*Exercise*. When the line containing "(556, 145) none" is found in the data below, copy it and each line after it through the line containing "(616, 694) none", exactly and with no others.

*Extracted entries*.
_ _ _

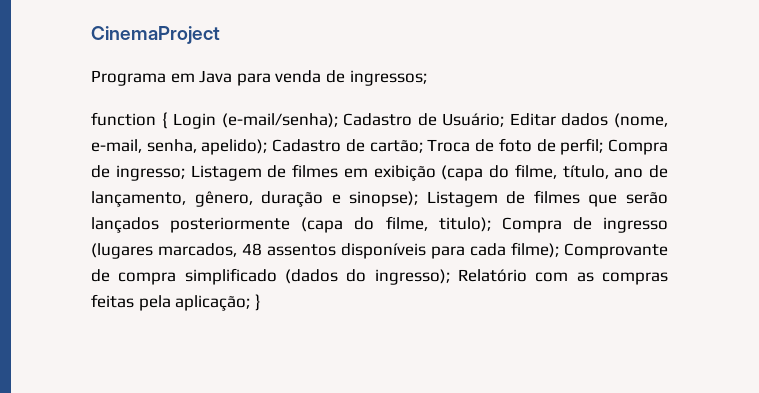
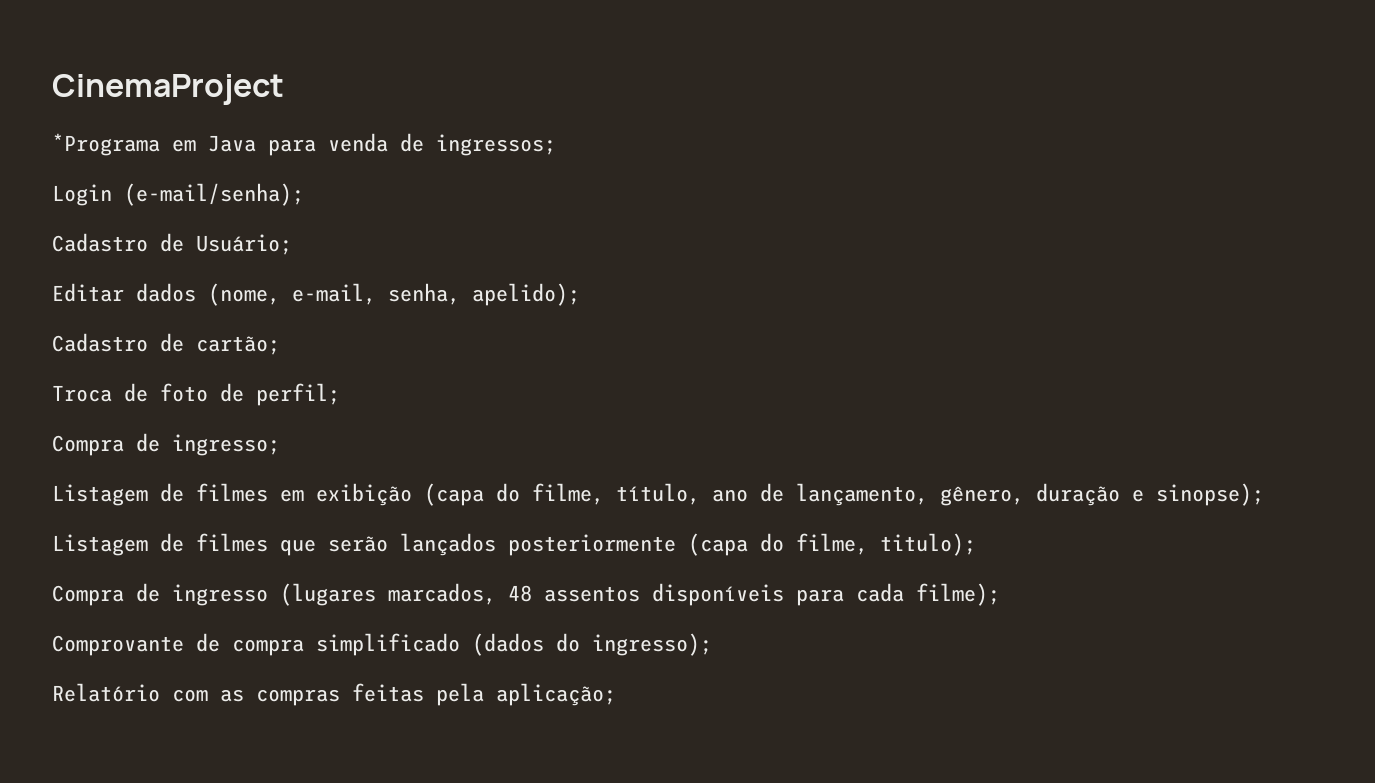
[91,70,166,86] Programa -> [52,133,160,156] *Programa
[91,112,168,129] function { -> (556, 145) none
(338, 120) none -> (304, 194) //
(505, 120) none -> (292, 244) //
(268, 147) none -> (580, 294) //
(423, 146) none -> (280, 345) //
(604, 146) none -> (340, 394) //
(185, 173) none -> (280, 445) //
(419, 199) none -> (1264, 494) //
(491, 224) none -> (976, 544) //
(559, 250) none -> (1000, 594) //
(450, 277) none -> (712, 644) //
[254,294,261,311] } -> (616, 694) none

_ _ _

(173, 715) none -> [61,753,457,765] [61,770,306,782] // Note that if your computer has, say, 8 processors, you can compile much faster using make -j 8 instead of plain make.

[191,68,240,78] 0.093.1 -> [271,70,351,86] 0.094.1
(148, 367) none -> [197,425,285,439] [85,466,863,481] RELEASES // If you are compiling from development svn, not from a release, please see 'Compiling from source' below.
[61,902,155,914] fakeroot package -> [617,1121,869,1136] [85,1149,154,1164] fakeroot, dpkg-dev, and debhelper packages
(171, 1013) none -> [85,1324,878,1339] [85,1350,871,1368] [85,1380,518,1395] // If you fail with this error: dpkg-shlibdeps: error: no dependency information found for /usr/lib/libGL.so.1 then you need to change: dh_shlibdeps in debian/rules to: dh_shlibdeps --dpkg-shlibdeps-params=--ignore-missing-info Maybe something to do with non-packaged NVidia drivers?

_ _ _

*Output of the task*.
[91,112,168,129] function { -> (556, 145) none
(338, 120) none -> (304, 194) //
(505, 120) none -> (292, 244) //
(268, 147) none -> (580, 294) //
(423, 146) none -> (280, 345) //
(604, 146) none -> (340, 394) //
(185, 173) none -> (280, 445) //
(419, 199) none -> (1264, 494) //
(491, 224) none -> (976, 544) //
(559, 250) none -> (1000, 594) //
(450, 277) none -> (712, 644) //
[254,294,261,311] } -> (616, 694) none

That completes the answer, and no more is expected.